*Task to complete:*
Please transcribe exactly the lines from the line holding "Equivocation | 0.088358566: 0.0018 -> 0.0011" through the end of the data below, and skip any pictures.

(Beginning of Material for this exercise)

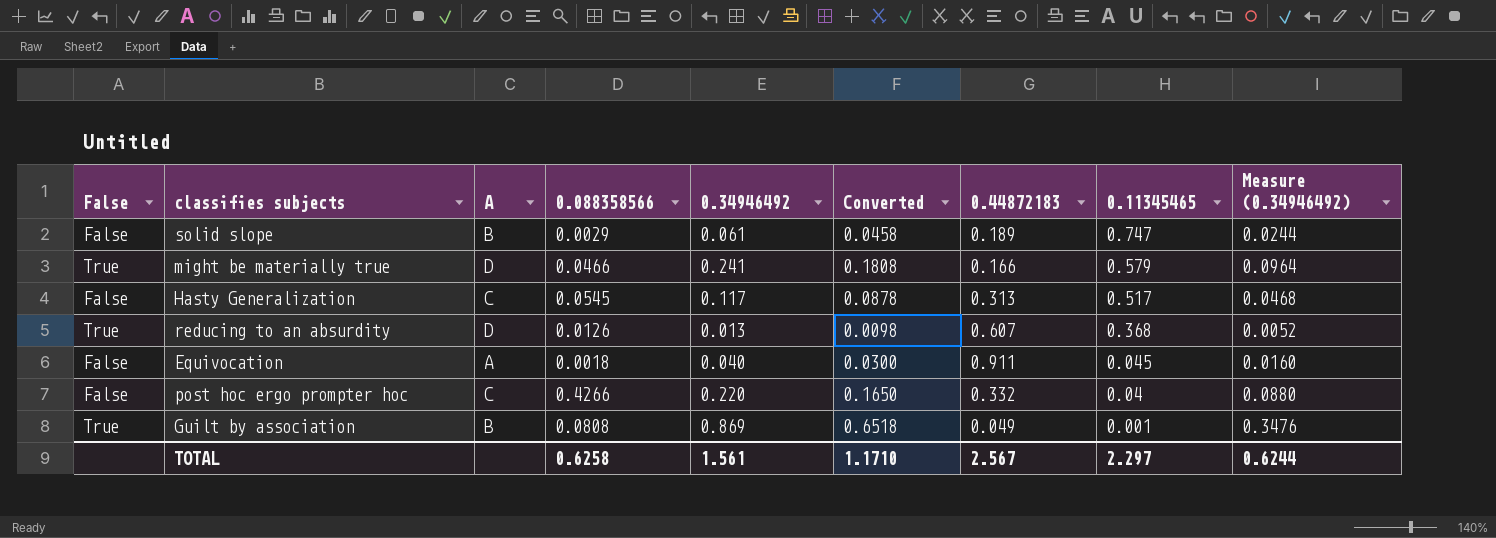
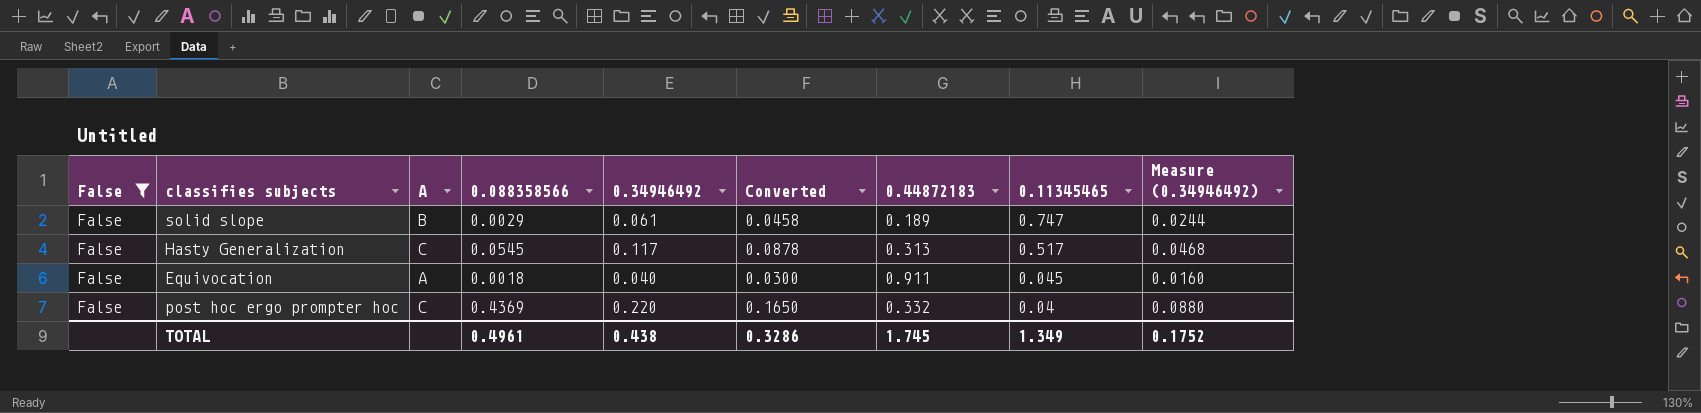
filter: none -> False = False
post hoc ergo prompter hoc | 0.088358566: 0.4266 -> 0.4369
TOTAL | 0.088358566: 0.6258 -> 0.4961
TOTAL | 0.34946492: 1.561 -> 0.438
TOTAL | Converted: 1.1710 -> 0.3286
TOTAL | 0.44872183: 2.567 -> 1.745
TOTAL | 0.11345465: 2.297 -> 1.349
TOTAL | Measure (0.34946492): 0.6244 -> 0.1752

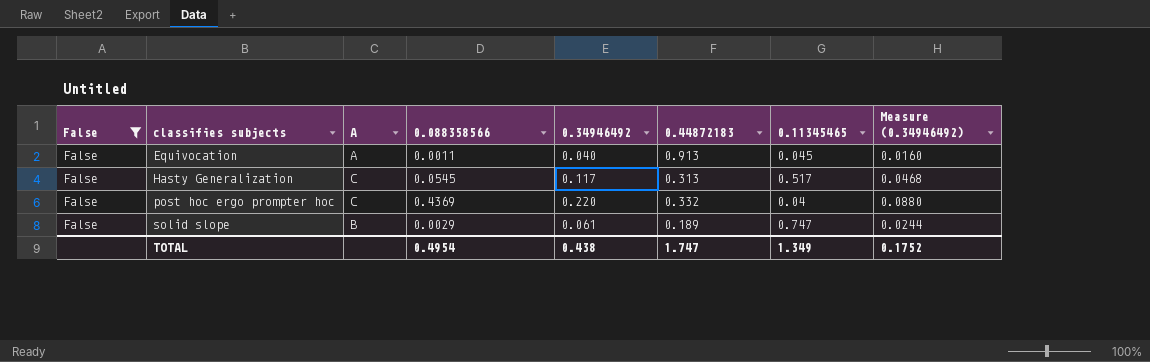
row order: 0.11345465 descending -> classifies subjects ascending
column Converted | formula: [0.34946492] * 0.75 -> none
Equivocation | 0.088358566: 0.0018 -> 0.0011
Equivocation | 0.44872183: 0.911 -> 0.913
TOTAL | 0.088358566: 0.4961 -> 0.4954
TOTAL | 0.44872183: 1.745 -> 1.747

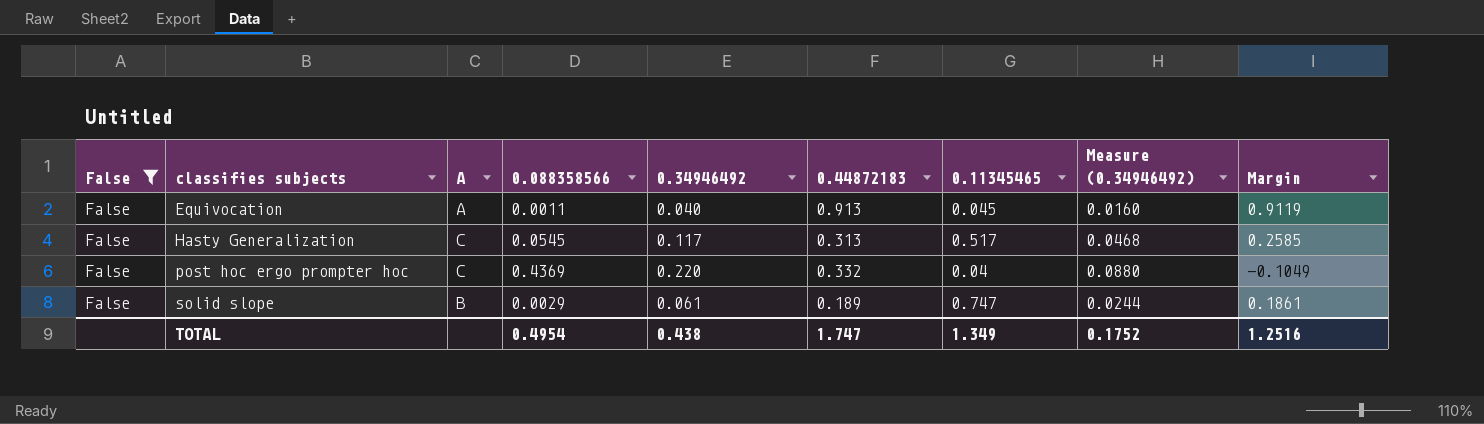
column Margin | formula: none -> [0.44872183] - [0.088358566]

(End of Material for this exercise)

*Answer section:*
Equivocation | 0.088358566: 0.0018 -> 0.0011
Equivocation | 0.44872183: 0.911 -> 0.913
TOTAL | 0.088358566: 0.4961 -> 0.4954
TOTAL | 0.44872183: 1.745 -> 1.747

column Margin | formula: none -> [0.44872183] - [0.088358566]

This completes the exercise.